Task to complete - Please restate every record below word for word and skip the pictures.

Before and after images
>>>

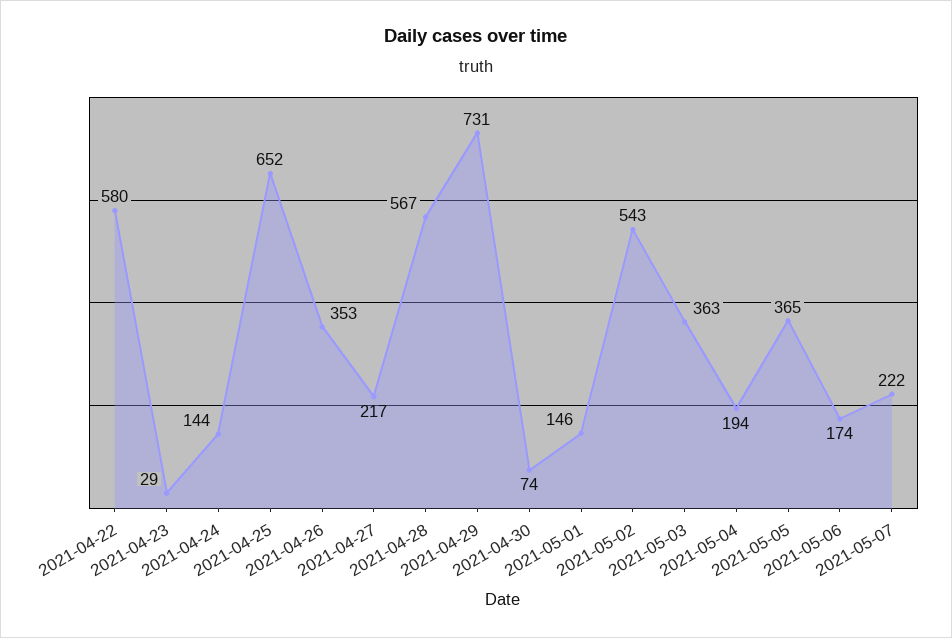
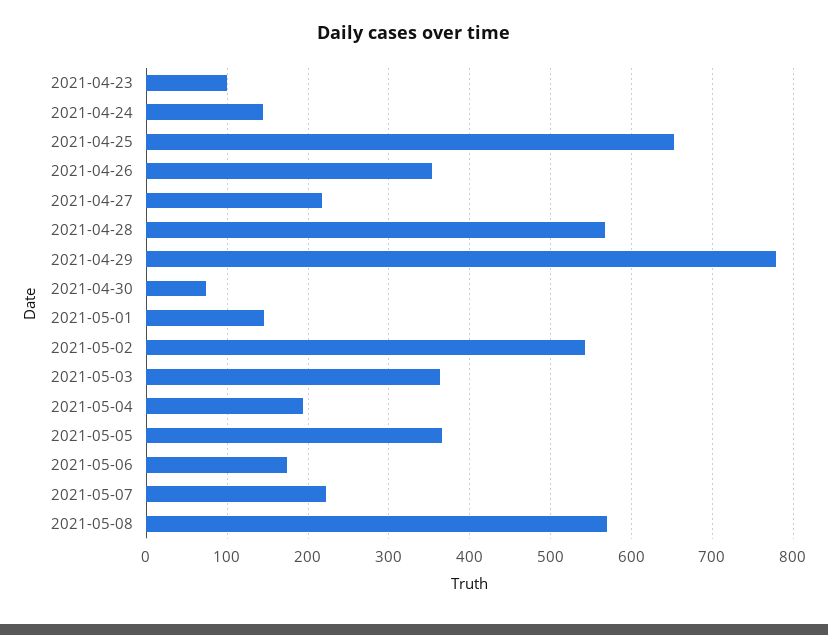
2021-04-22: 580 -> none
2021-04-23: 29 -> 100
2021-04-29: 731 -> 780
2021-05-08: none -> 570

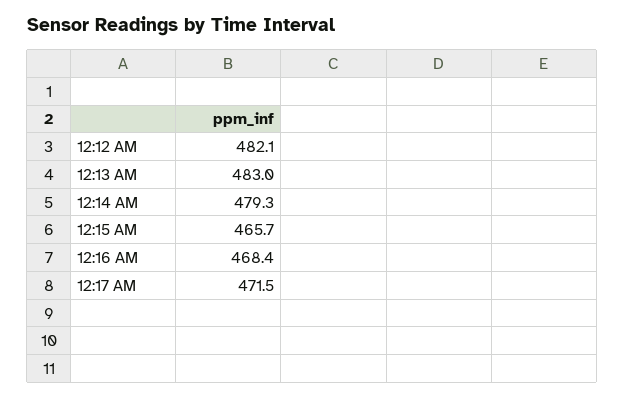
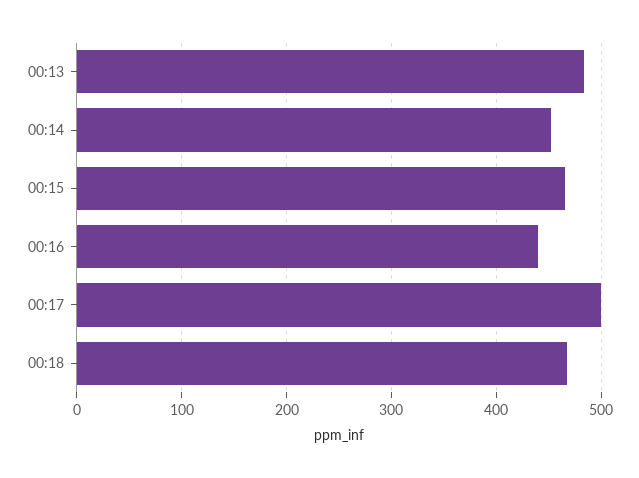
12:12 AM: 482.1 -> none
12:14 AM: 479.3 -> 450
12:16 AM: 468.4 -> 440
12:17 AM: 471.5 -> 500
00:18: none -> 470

<<<

Answer to this problem -
2021-04-22: 580 -> none
2021-04-23: 29 -> 100
2021-04-29: 731 -> 780
2021-05-08: none -> 570

12:12 AM: 482.1 -> none
12:14 AM: 479.3 -> 450
12:16 AM: 468.4 -> 440
12:17 AM: 471.5 -> 500
00:18: none -> 470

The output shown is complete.